Directions for this task: Where a line of the records contains the word "flex", show that line.

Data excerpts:
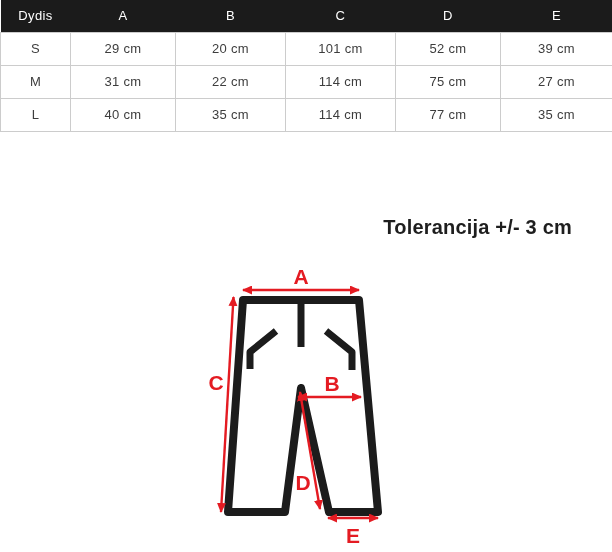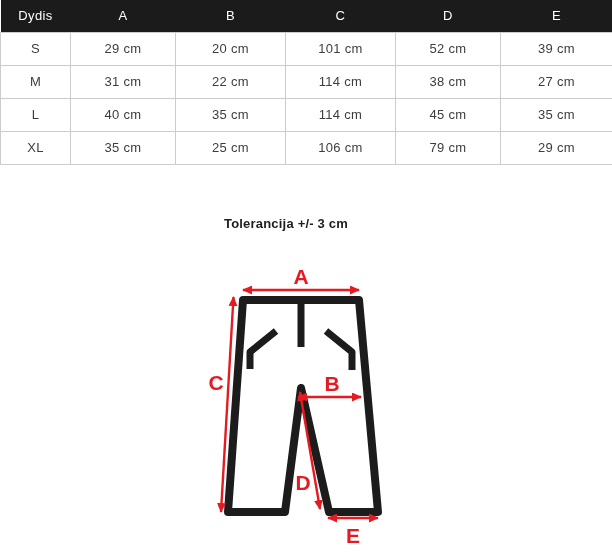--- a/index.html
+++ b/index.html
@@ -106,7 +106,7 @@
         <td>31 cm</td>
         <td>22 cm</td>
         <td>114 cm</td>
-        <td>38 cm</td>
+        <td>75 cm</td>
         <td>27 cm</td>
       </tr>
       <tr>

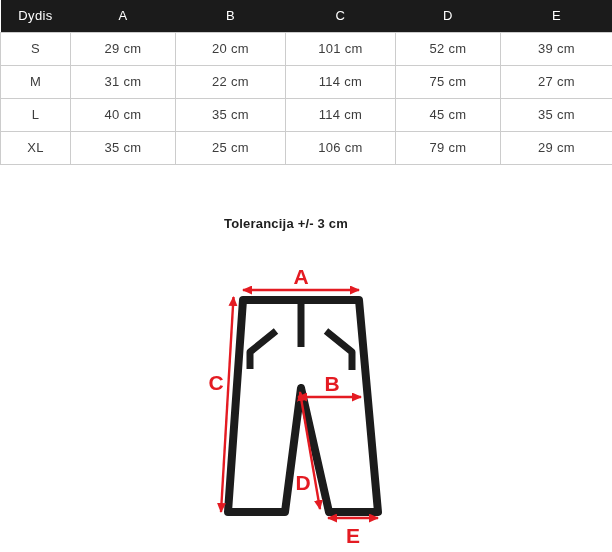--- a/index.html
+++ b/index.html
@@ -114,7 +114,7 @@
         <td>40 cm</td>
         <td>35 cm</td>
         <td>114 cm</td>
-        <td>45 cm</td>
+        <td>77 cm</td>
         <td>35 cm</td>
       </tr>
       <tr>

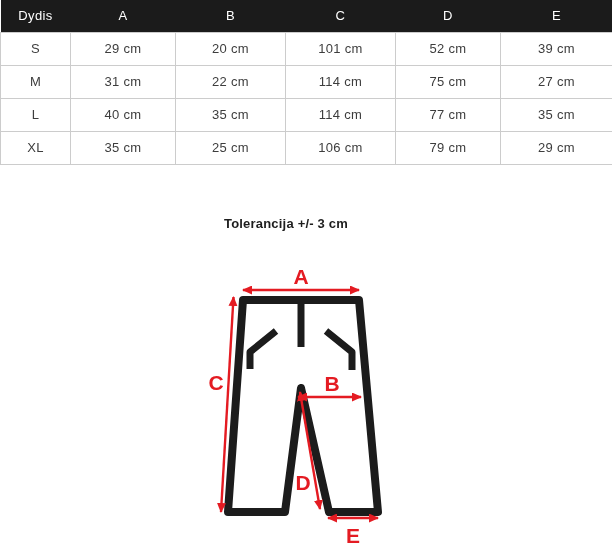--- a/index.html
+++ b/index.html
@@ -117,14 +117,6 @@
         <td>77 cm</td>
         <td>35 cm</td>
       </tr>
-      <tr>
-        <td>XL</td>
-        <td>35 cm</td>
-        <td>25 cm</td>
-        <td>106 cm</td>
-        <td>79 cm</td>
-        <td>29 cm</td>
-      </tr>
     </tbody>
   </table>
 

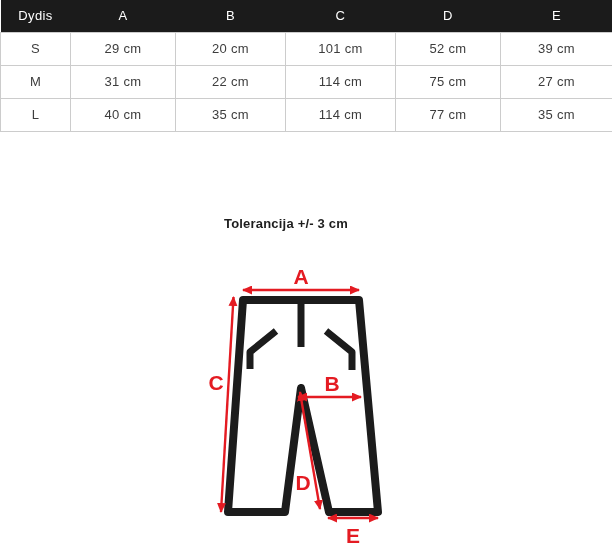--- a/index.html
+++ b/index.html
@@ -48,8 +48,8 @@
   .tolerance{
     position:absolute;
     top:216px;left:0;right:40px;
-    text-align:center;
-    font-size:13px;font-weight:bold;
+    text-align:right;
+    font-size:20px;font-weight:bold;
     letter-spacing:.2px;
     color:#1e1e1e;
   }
* * *
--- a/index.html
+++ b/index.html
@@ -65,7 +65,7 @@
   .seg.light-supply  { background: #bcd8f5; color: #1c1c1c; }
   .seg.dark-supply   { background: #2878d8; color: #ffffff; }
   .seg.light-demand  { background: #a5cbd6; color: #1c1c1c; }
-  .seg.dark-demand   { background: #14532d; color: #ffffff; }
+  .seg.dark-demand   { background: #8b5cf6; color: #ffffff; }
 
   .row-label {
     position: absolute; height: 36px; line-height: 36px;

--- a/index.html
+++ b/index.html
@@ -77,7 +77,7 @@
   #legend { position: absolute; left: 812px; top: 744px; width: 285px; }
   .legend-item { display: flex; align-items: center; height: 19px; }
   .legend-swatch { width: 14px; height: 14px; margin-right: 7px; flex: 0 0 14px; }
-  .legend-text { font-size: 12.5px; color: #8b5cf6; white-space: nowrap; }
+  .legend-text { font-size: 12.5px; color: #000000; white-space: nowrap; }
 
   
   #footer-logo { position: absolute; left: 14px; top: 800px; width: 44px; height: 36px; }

Answer section:
   .legend-item { display: flex; align-items: center; height: 19px; }
   .legend-swatch { width: 14px; height: 14px; margin-right: 7px; flex: 0 0 14px; }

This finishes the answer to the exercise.